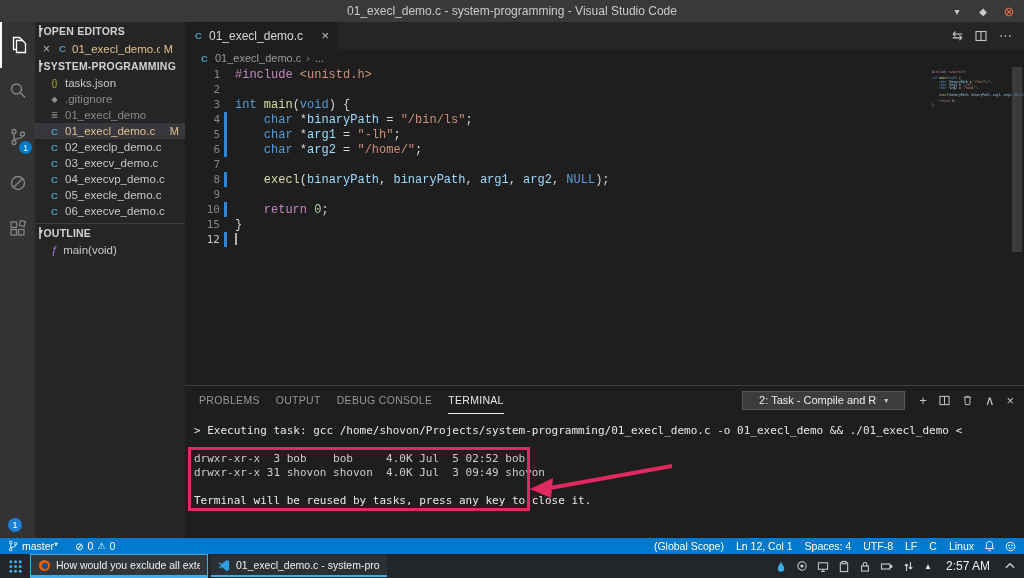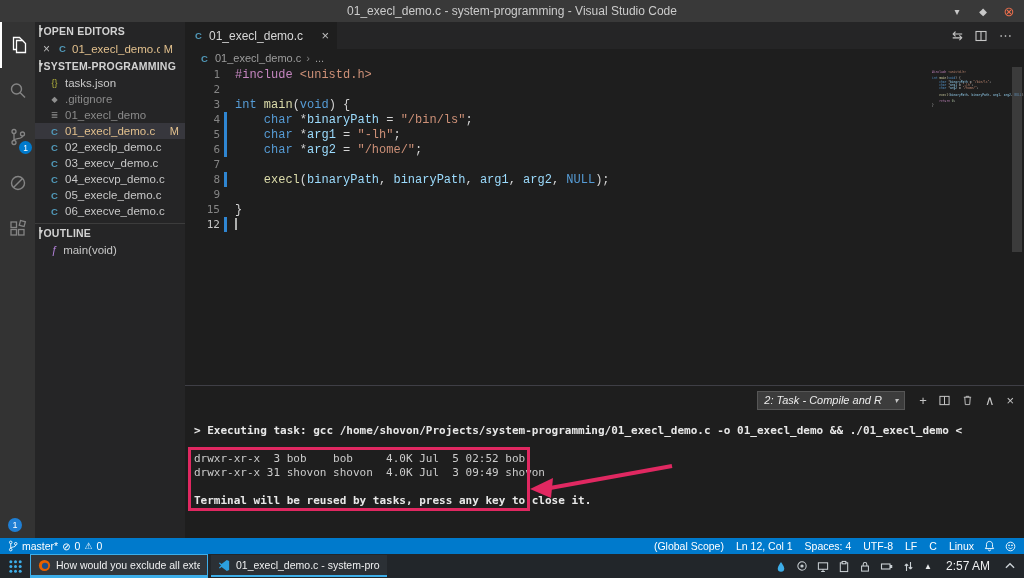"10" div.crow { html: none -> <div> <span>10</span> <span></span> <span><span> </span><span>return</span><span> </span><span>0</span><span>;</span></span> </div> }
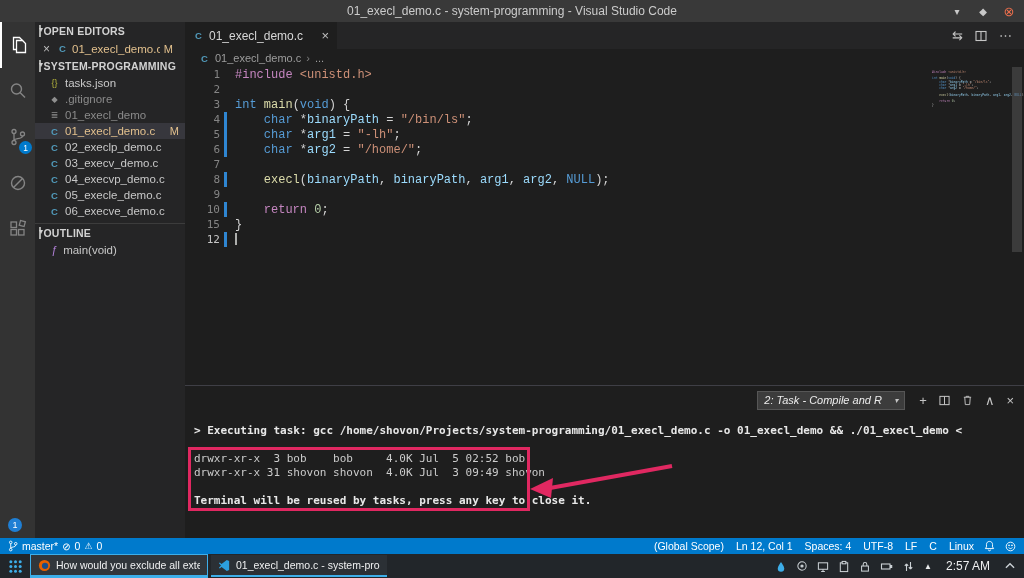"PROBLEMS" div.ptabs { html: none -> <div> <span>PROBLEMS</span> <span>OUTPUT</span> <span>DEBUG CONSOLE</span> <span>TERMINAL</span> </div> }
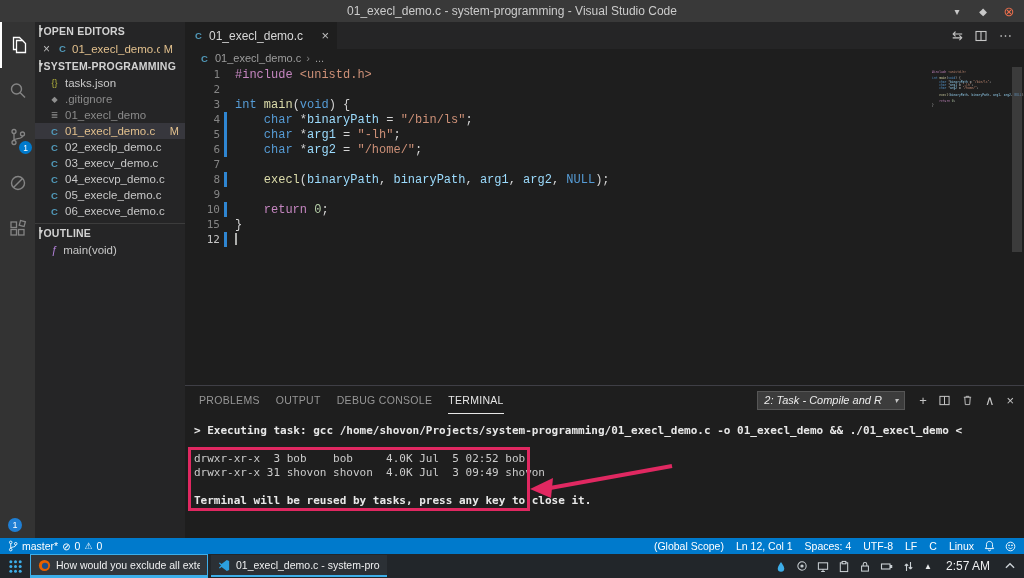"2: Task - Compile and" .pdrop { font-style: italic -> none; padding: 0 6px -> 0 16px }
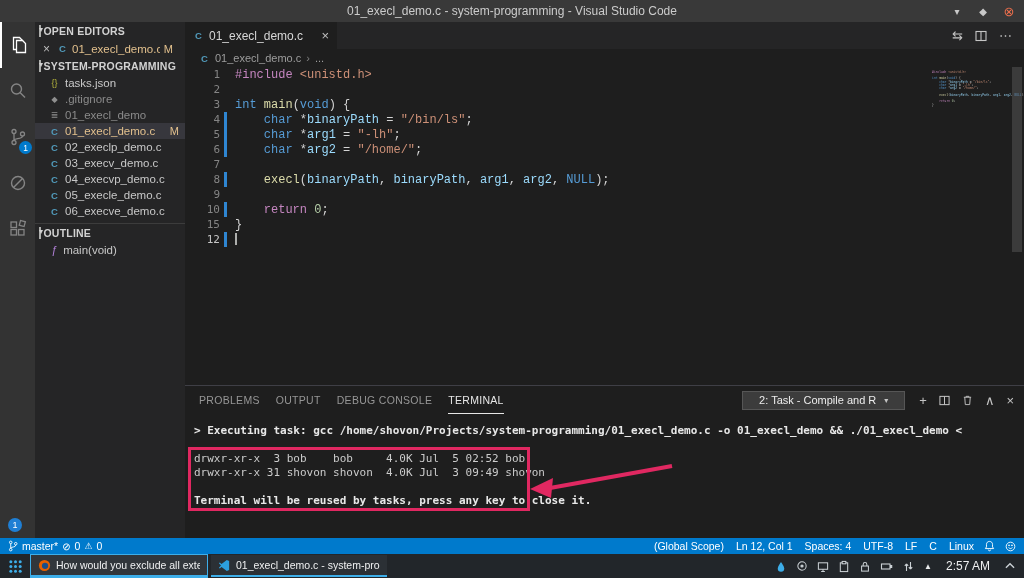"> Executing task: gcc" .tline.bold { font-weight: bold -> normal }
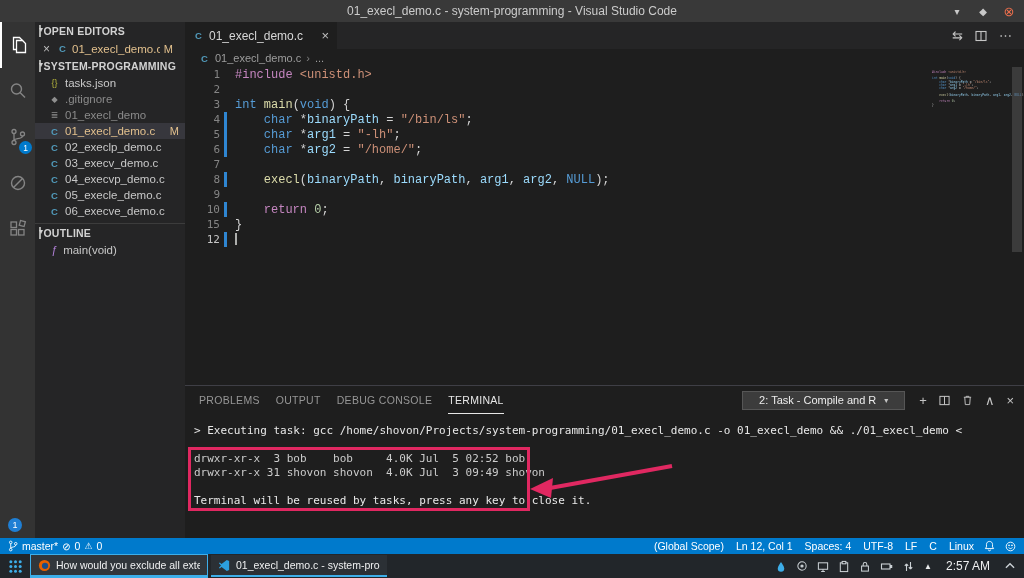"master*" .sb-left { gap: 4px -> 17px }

→ Exercise instructions
The answer must be the lines from the first one in the records through the line containing "-> <div> <span>PROBLEMS</span>", copied exactly, with no pictures.

→ Solved problem
"10" div.crow { html: none -> <div> <span>10</span> <span></span> <span><span> </span><span>return</span><span> </span><span>0</span><span>;</span></span> </div> }
"PROBLEMS" div.ptabs { html: none -> <div> <span>PROBLEMS</span> <span>OUTPUT</span> <span>DEBUG CONSOLE</span> <span>TERMINAL</span> </div> }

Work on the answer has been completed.